* TASK TO CARRY OUT: Below, some lines carry pictures; leave those pictures out and retype exactly the lines from the one with "color: #737373 ->" through the one with "border-radius: 11px ->".

━━━━━ DATA EXCERPTS ━━━━━

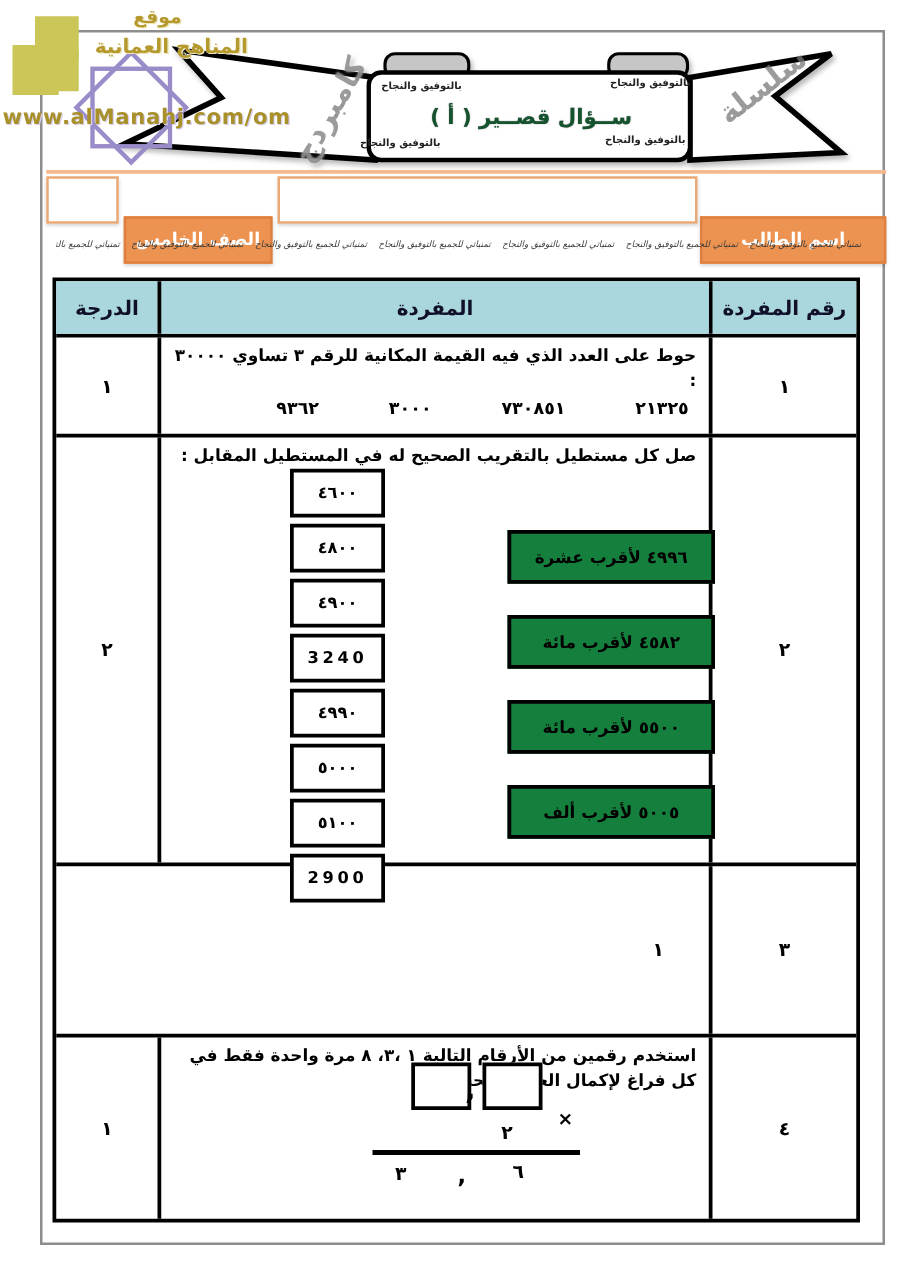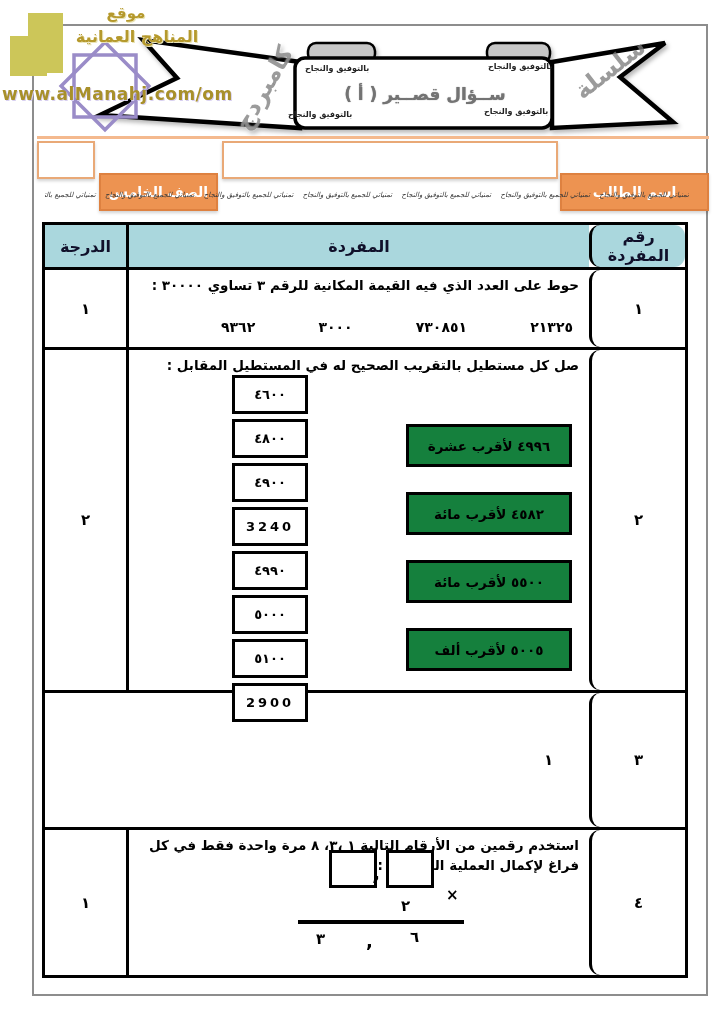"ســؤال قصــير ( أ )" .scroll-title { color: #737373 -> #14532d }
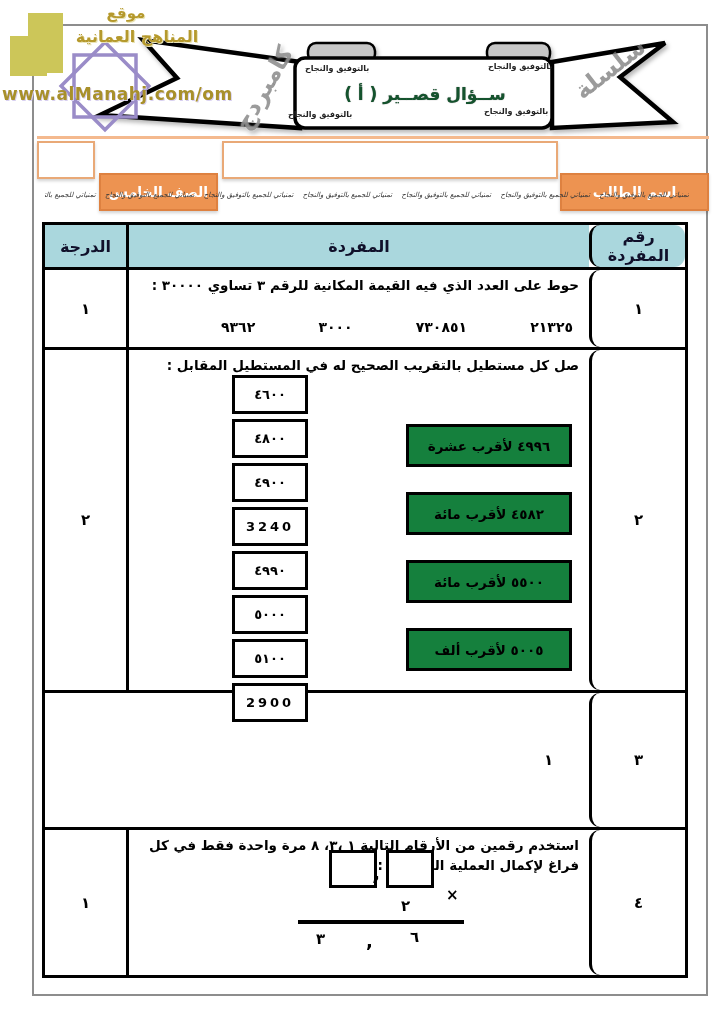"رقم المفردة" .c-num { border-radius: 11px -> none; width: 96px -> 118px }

━━━━━
━━━━━ DATA EXCERPTS ━━━━━

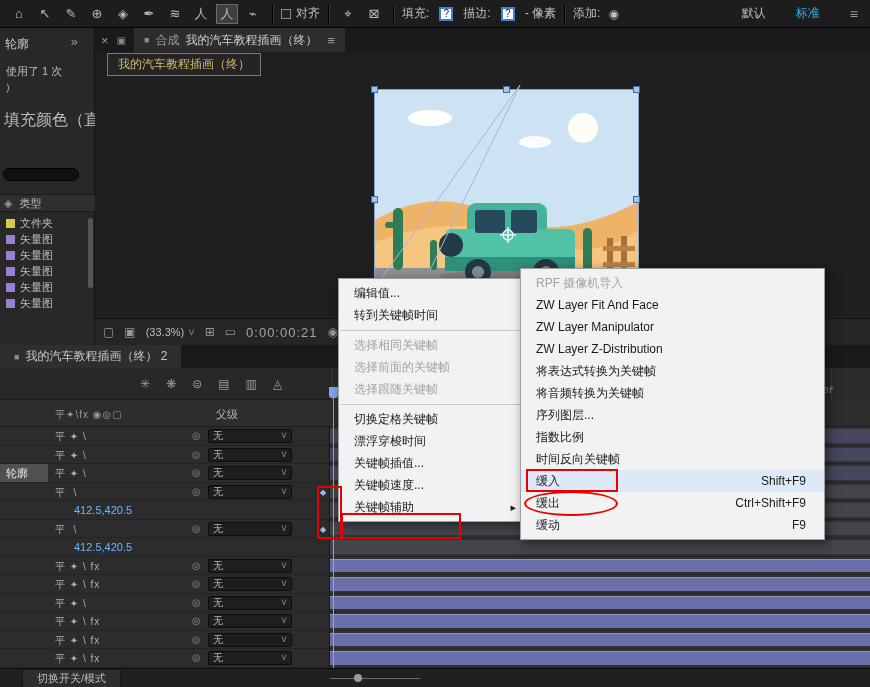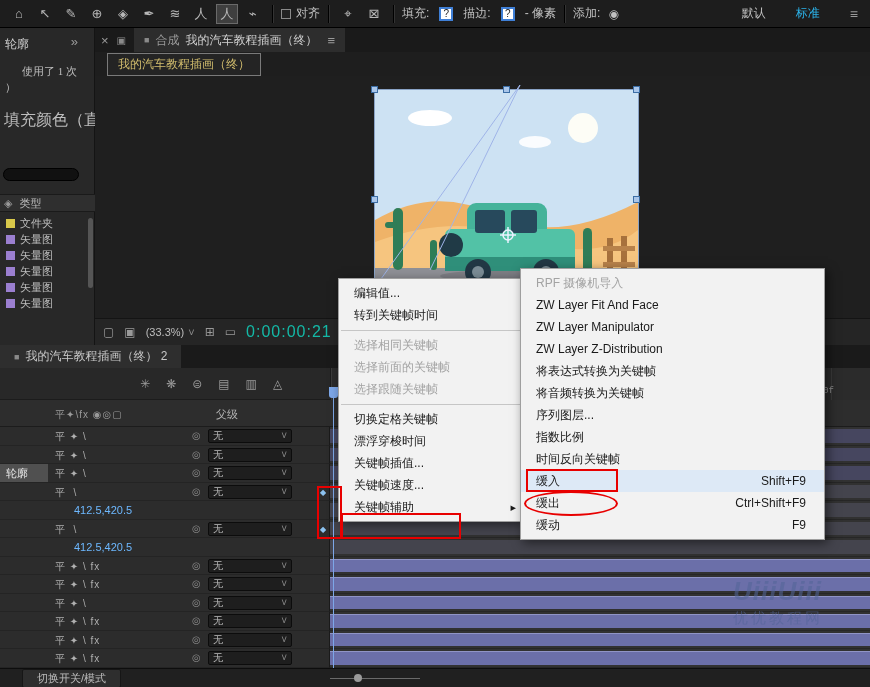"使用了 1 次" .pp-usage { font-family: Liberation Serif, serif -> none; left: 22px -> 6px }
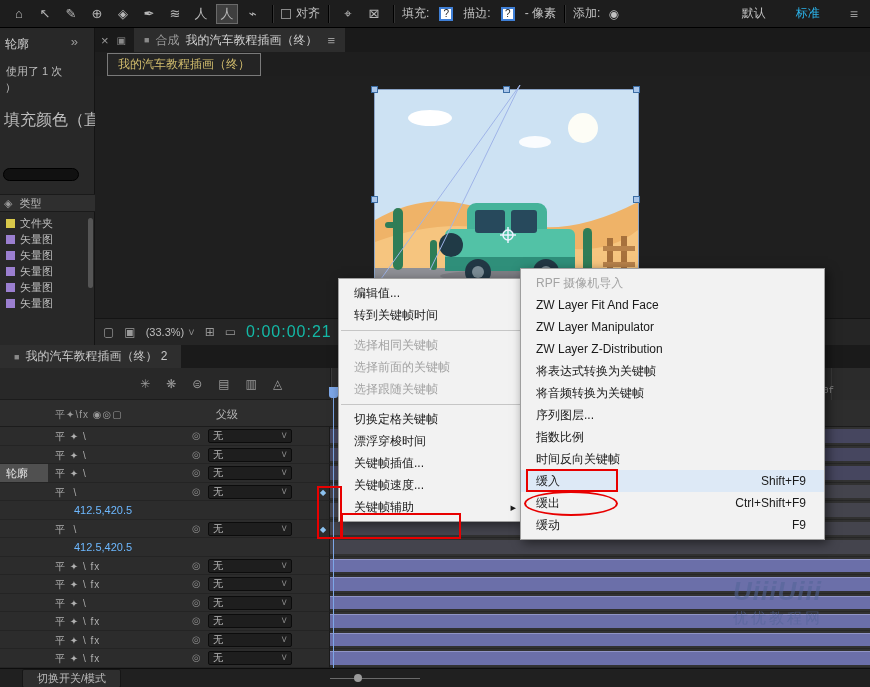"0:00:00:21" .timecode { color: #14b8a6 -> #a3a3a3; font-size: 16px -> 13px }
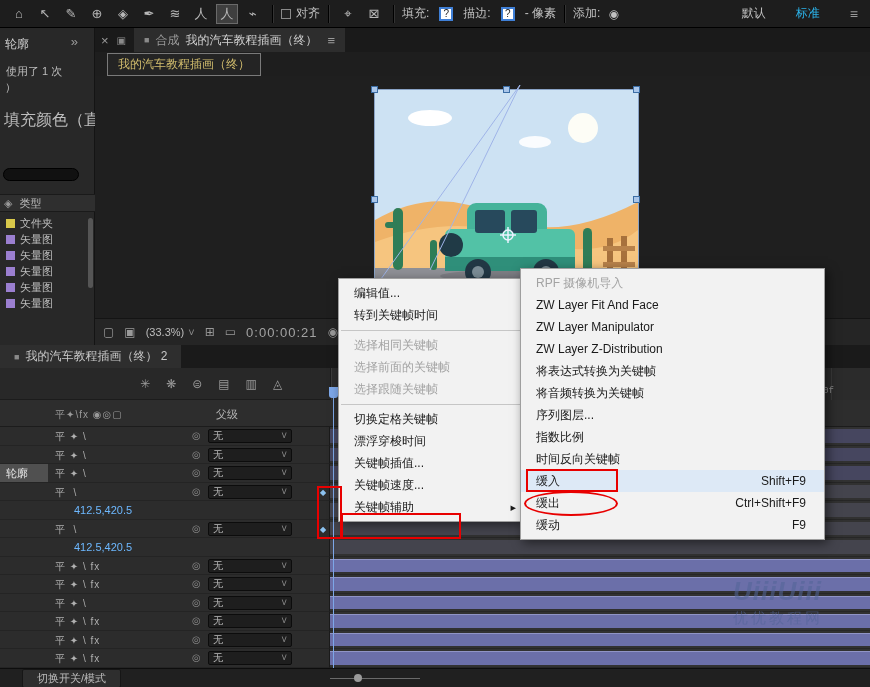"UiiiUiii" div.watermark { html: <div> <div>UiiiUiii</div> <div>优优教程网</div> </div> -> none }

━━━━━

* ANSWER TO THIS PROBLEM:
"ســؤال قصــير ( أ )" .scroll-title { color: #737373 -> #14532d }
"رقم المفردة" .c-num { border-radius: 11px -> none; width: 96px -> 118px }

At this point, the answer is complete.